Jesus smiled when he saw it. "You have something on your mind
that you want to ask. Tell me, what is it?"
So, Shmu'el took heart and asked:
"Master, every day I come to work here in the market. And
then, in the afternoon, I go back to my field to work there. So
I earn a few coins to sustain my family. But at times I observe
the Pharisee when he comes from the synagogue. Every now and then
he stops and prays, he bows before God and murmurs his prayers.
I know that he is a holy man, and I also would like to be as holy
as he is. But if I also stop every few yards and pray, nobody will
hire me, because I would not get on with my work. Sometimes I think
that it is my own poverty that prevents me from being a good man."
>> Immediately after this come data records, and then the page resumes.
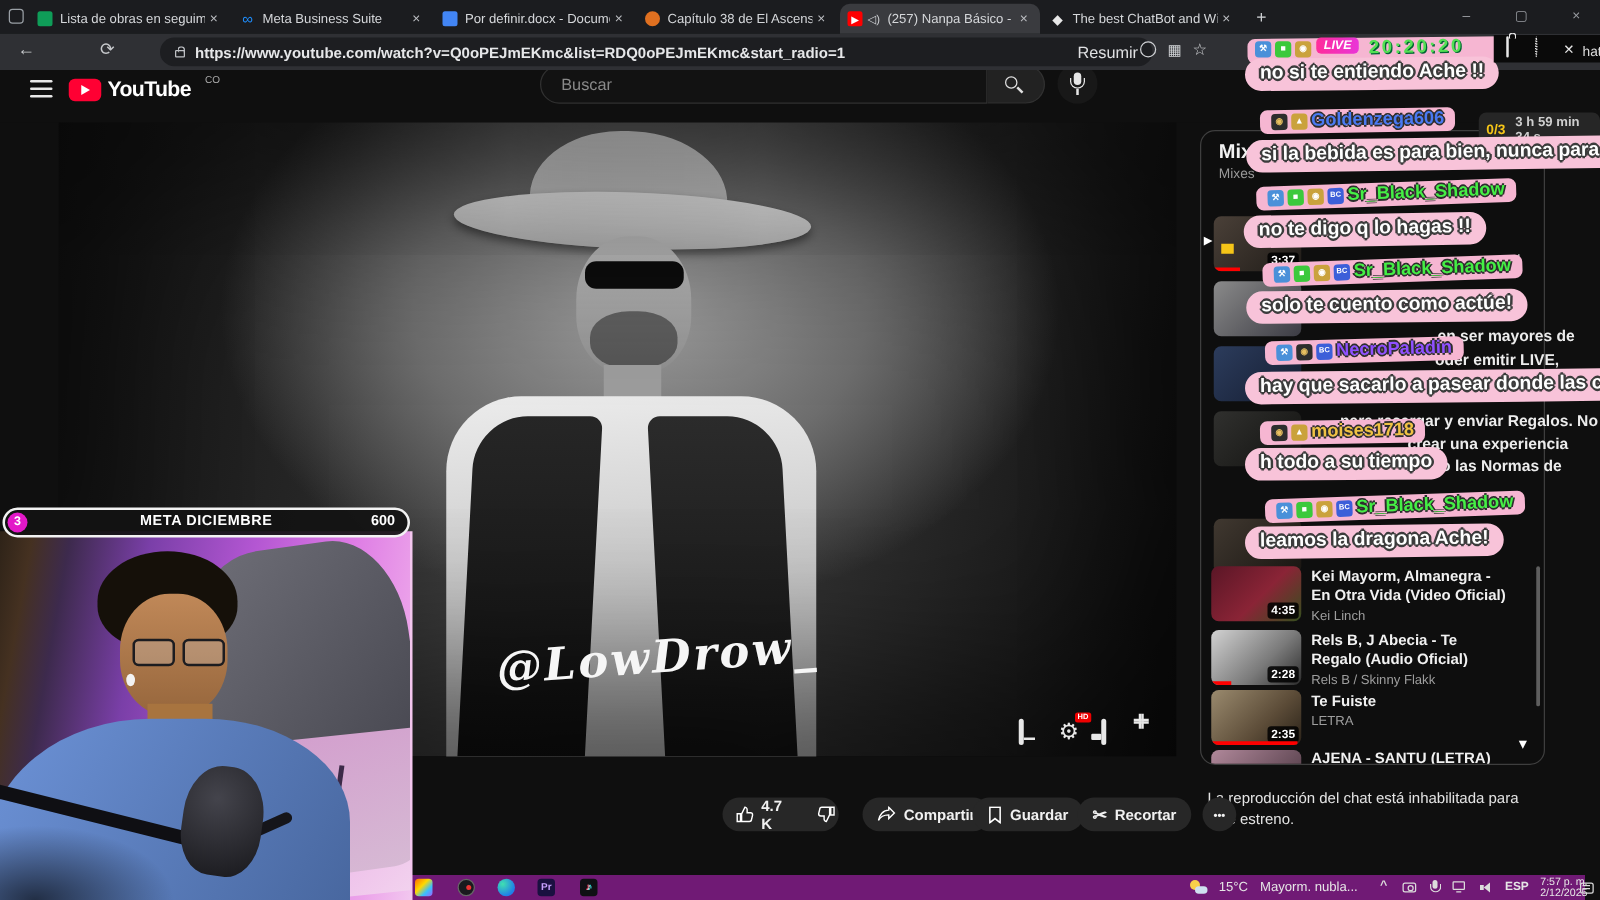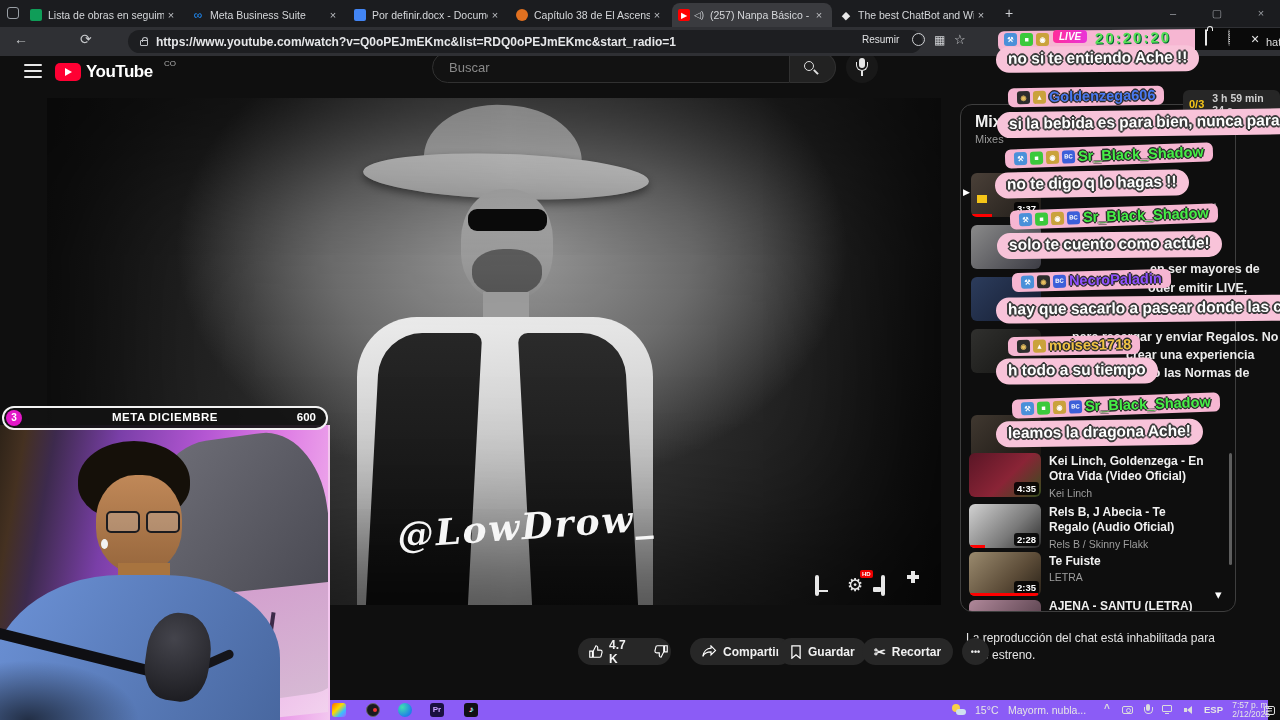--- a/index.html
+++ b/index.html
@@ -177,7 +177,7 @@
       <span class="lock"></span>
       <span id="urltext">https://www.youtube.com/watch?v=Q0oPEJmEKmc&amp;list=RDQ0oPEJmEKmc&amp;start_radio=1</span>
     </div>
-    <div class="abs" style="left:862px;top:7px;color:#dfe0e2;font-size:10px;">Resumir</div>
+    <div class="abs" style="left:862px;top:7px;color:#dfe0e2;font-size:13px;">Resumir</div>
     <div class="abs" style="left:912px;top:6px;width:13px;height:13px;border:1.6px solid #cfd1d4;border-radius:50%;"></div>
     <div class="toolic" style="left:934px;top:6px;">▦</div>
     <div class="toolic" style="left:954px;top:5px;font-size:13px;">☆</div>

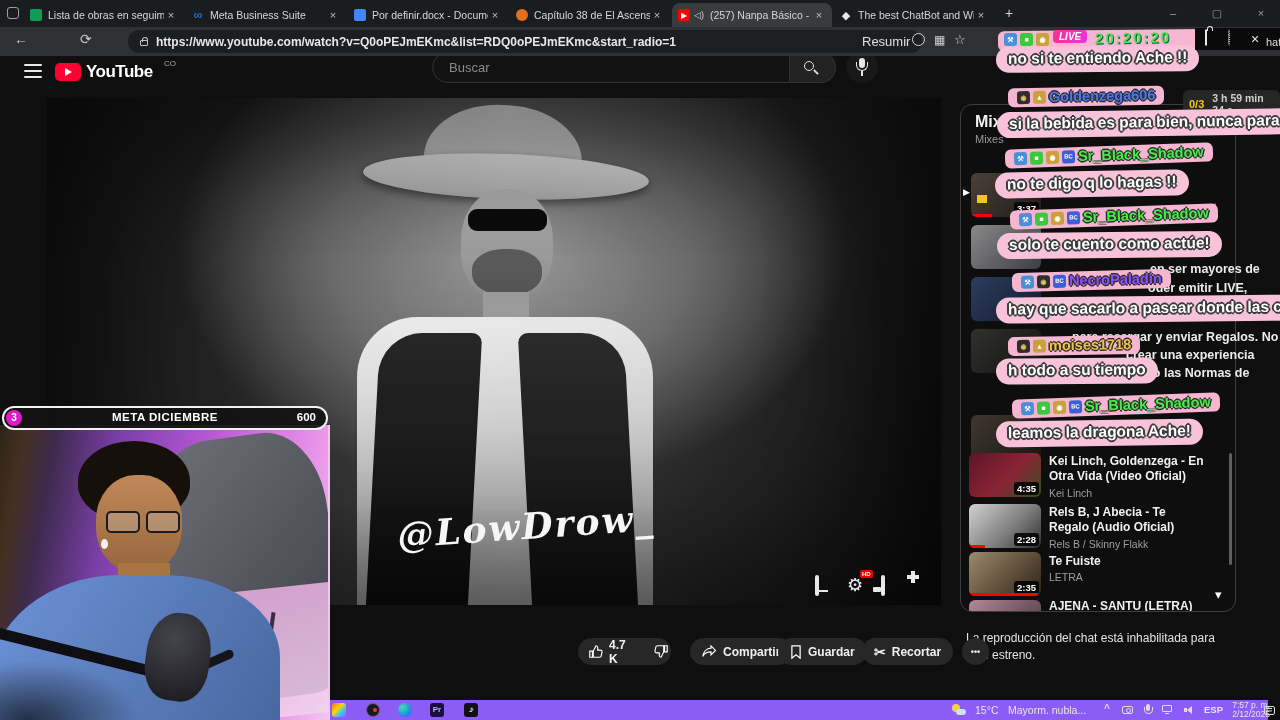--- a/index.html
+++ b/index.html
@@ -271,7 +271,7 @@
     <div class="thumb" style="left:8px;top:348px;width:72px;height:44px;background:linear-gradient(135deg,#5a1626,#8a2436 55%,#35501e);">
       <span class="dur">4:35</span>
     </div>
-    <div class="vtitle" style="left:88px;top:349px;">Kei Linch, Goldenzega - En Otra Vida (Video Oficial)</div>
+    <div class="vtitle" style="left:88px;top:349px;">Kei Mayorm, Almanegra - En Otra Vida (Video Oficial)</div>
     <div class="vchan" style="left:88px;top:382px;">Kei Linch</div>
 
     <div class="thumb" style="left:8px;top:399px;width:72px;height:44px;background:linear-gradient(135deg,#d2d2d2,#7a7a7a 60%,#2c2c2c);">

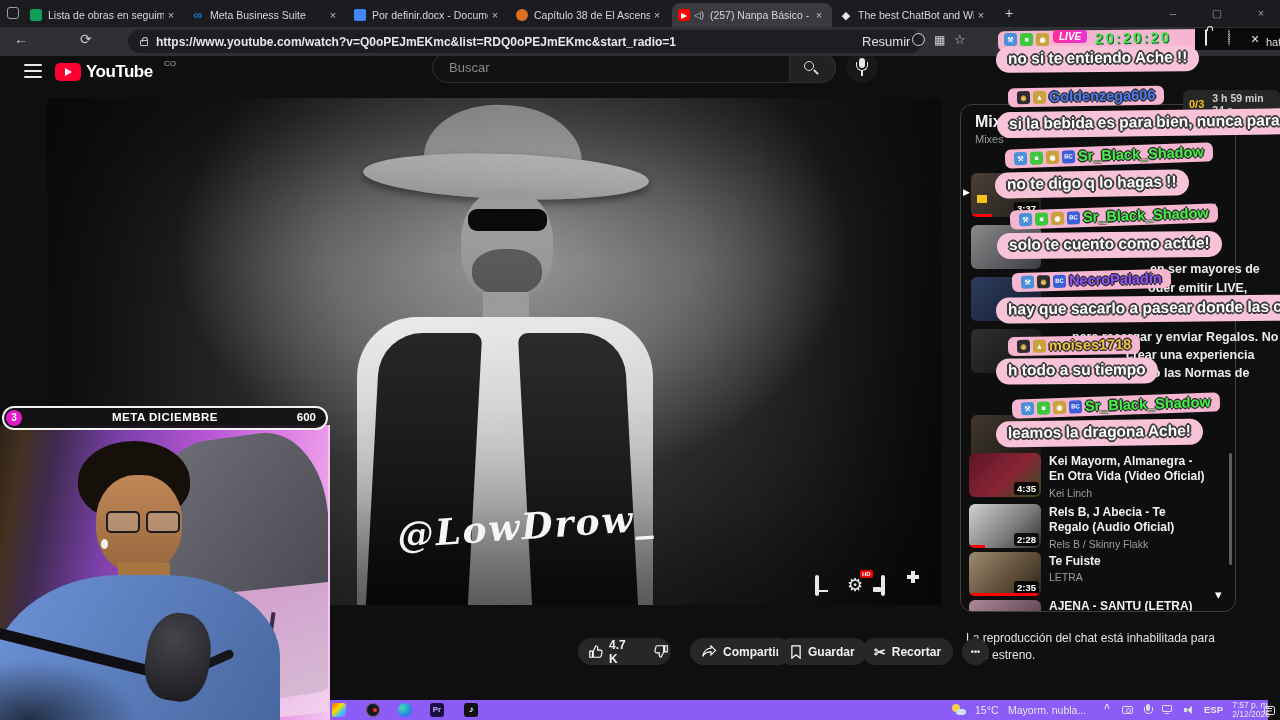--- a/index.html
+++ b/index.html
@@ -106,7 +106,7 @@
   .wc{position:absolute;}
 
   
-  #taskbar{left:0;top:700px;width:1268px;height:20px;background:#8b5cf6;z-index:9;}
+  #taskbar{left:0;top:700px;width:1268px;height:20px;background:#701a75;z-index:9;}
   .tb-app{position:absolute;top:3px;width:14px;height:14px;border-radius:3px;font-size:8px;color:#fff;text-align:center;line-height:14px;font-weight:bold;}
   .trayic{position:absolute;color:#dcdcdc;font-size:10px;top:4px;}
   .trtxt{position:absolute;color:#e6e6e6;font-size:10.5px;top:4px;}

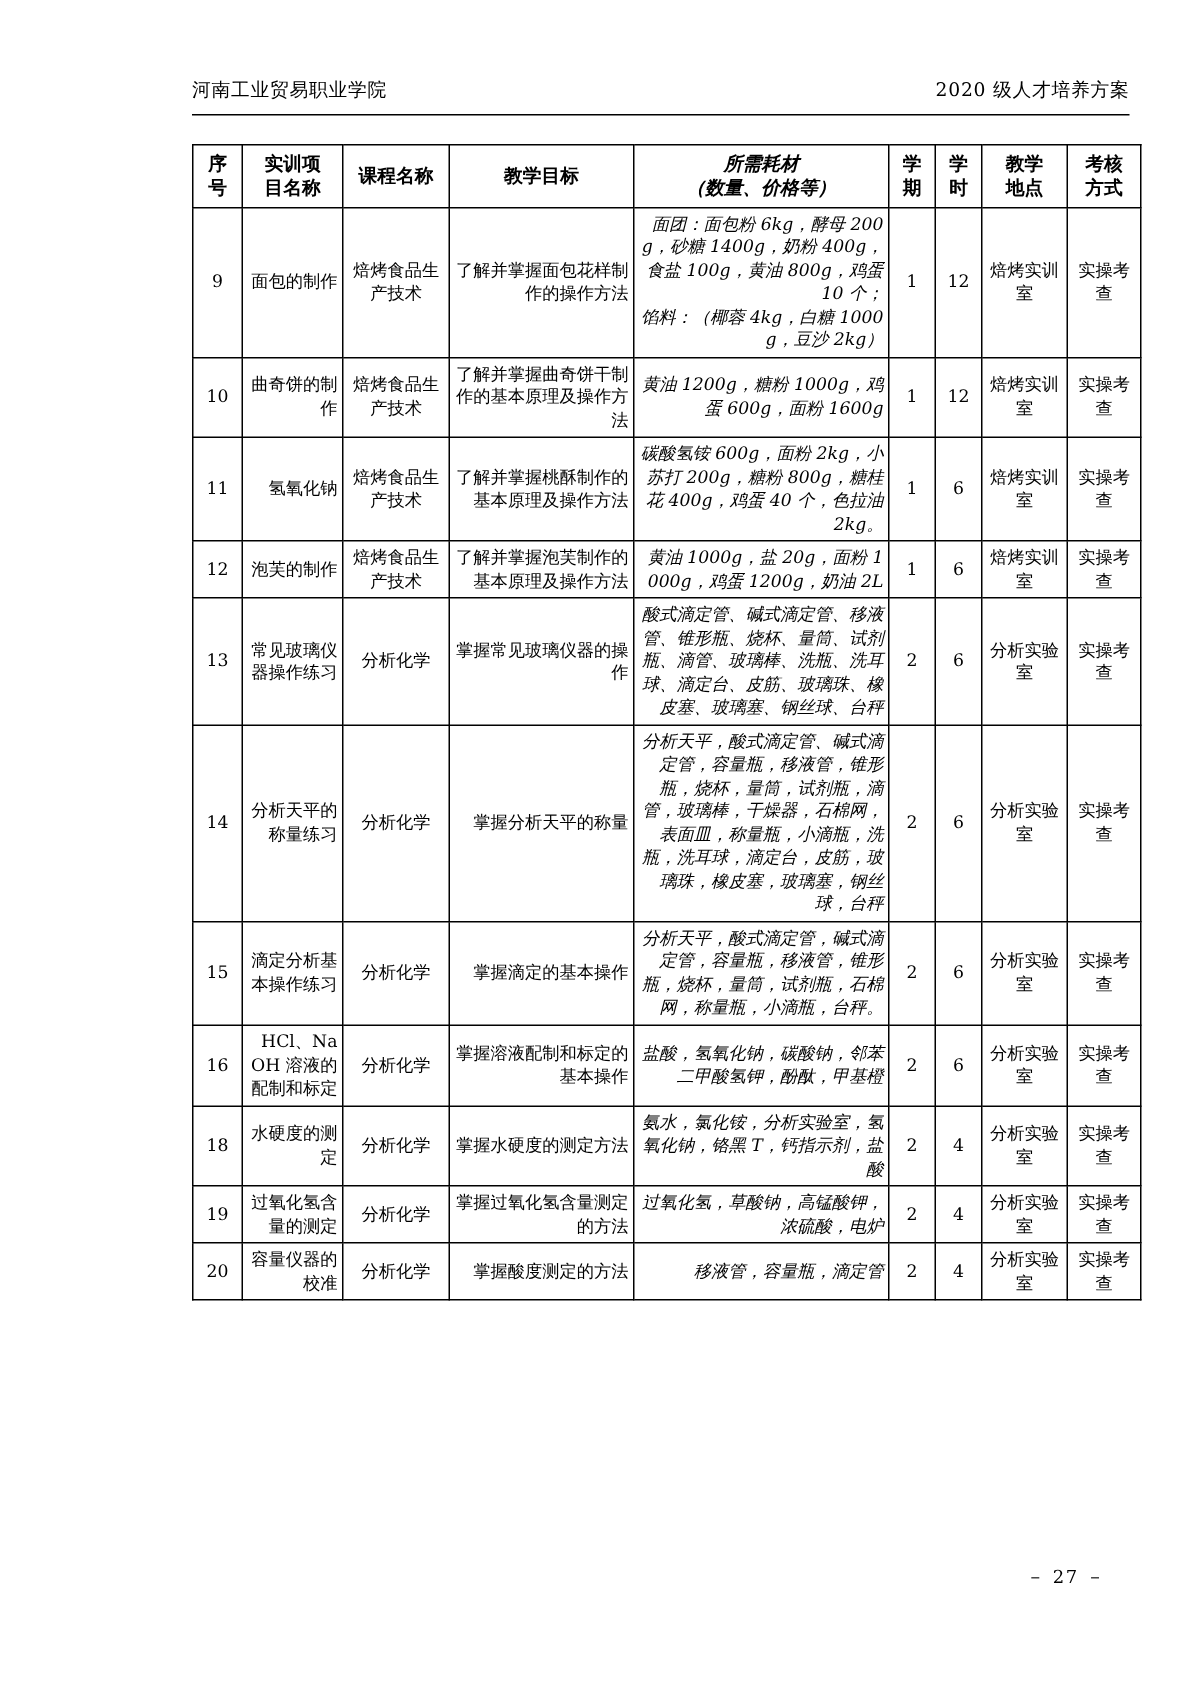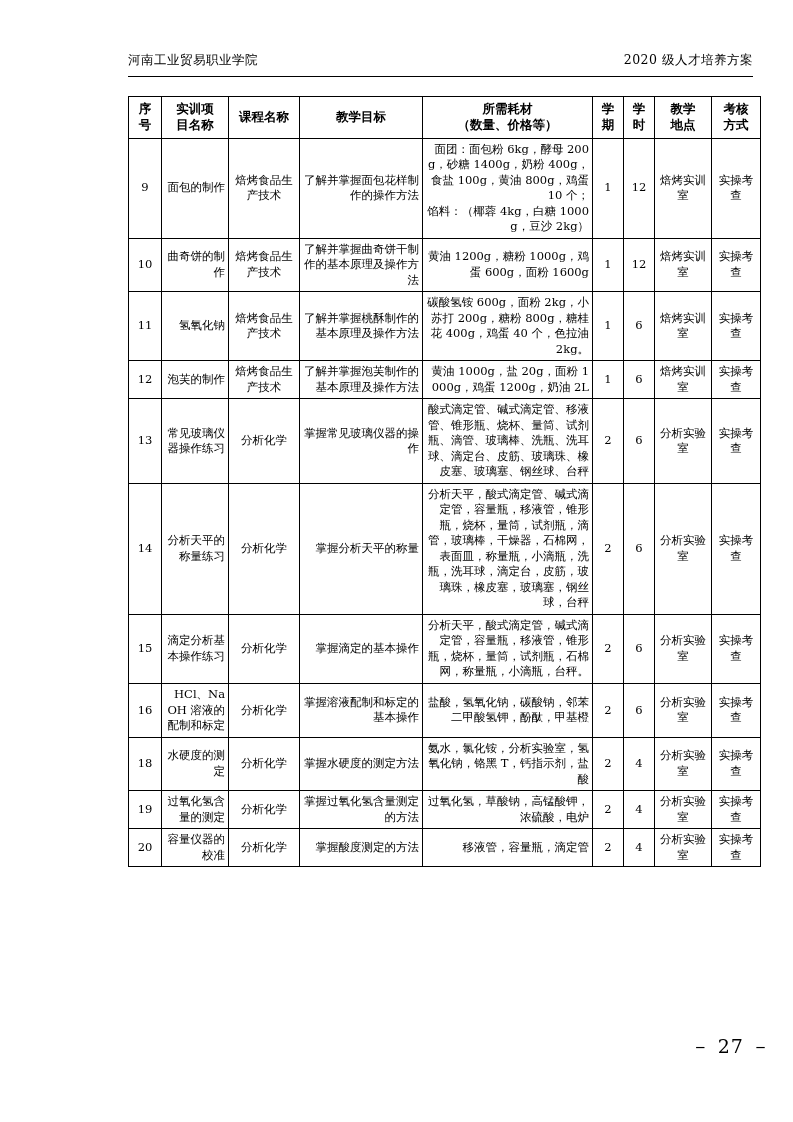--- a/index.html
+++ b/index.html
@@ -67,7 +67,7 @@
   .c-item { width: 62px; }
   .c-course { width: 66px; text-align: center; }
   .c-goal { width: 118px; }
-  .c-mat { width: 165px; }
+  .c-mat { width: 165px; font-style: italic; }
   .c-term { width: 26px; text-align: center; }
   .c-hours { width: 26px; text-align: center; }
   .c-place { width: 52px; text-align: center; }

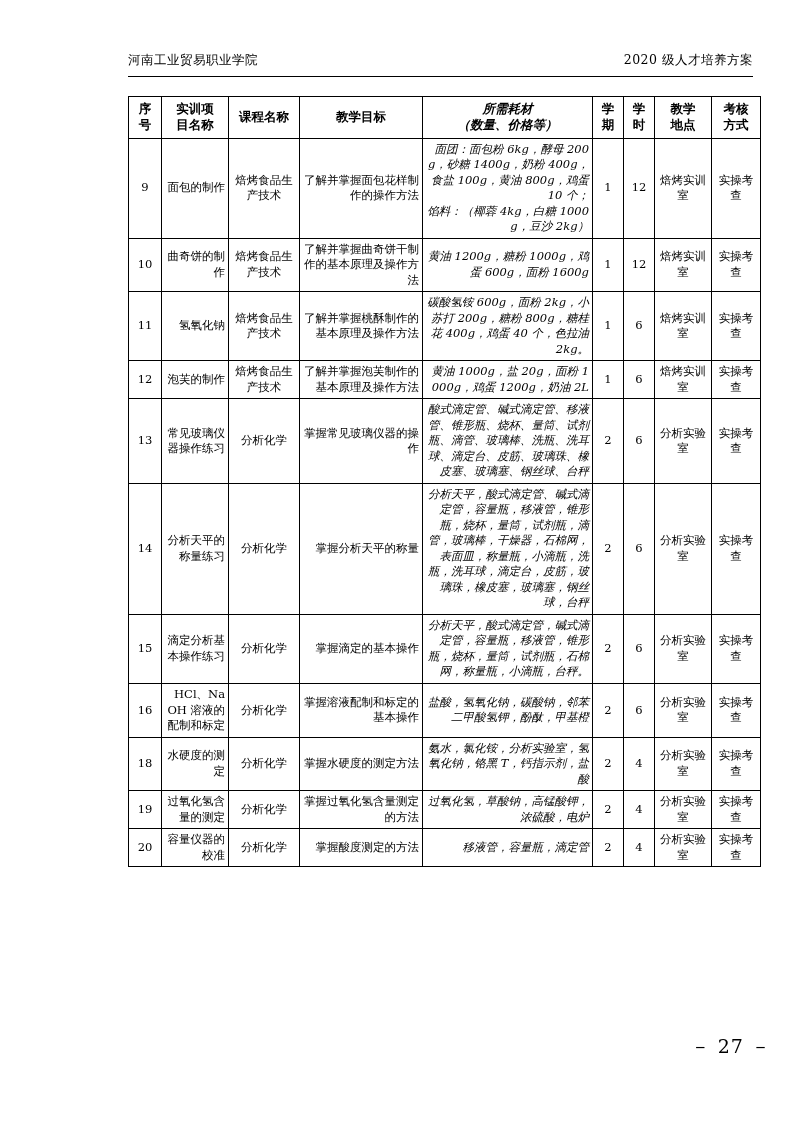--- a/index.html
+++ b/index.html
@@ -79,8 +79,8 @@
   .footer {
     position: absolute;
     bottom: 62px;
-    right: 66px;
-    font-size: 19px;
+    right: 100px;
+    font-size: 12px;
     letter-spacing: 1px;
   }
   .nowrap-cn { word-break: break-all; }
Jesus got up, and with a smile put his hands on
Shmu'els shoulders.
"My dear friend," he said, " when you work weeding
through your field and loosing the earth with your hoe, your back
curves until deep folds furrow the skin over your heart. And our
Father in Heaven watches you and approves of what He is observing.
"But listen to me well: The heart is like a room of a house.
There were two brothers. Each of them lived in his own room. One
of them always had the door and the window of his room shut tight.
Very soon, the stones of the walls began to sweat, and a layer of
mold grew on them. The air was stale and poisonous, and the man
was sick all the time.
"The other brother always held the door and the window of
his room open. The light of the day and the breeze of the afternoon
came in. The air was fresh and the walls dry. This man never got
sick.
"And likewise it happens in the heart: In the open heart the
Light that our Father sends to us will enter, and the Wind that
He sends will come in. This heart brings health and life to its
owner and finds the Father's approval. The heart shut tight only
gives off bitterness.
"Your heart, Shmu'el, is open, so its love and its longings
can go out. But whatever there is in a heart that is shut tight,
will rot in it.
"Go in peace, and do not worry."
I hope you have liked this anecdote. And yes, you are right, the
phrase "the Wind that He sends" is a play on words, because
wind and spirit are one and the same word in Aramaic.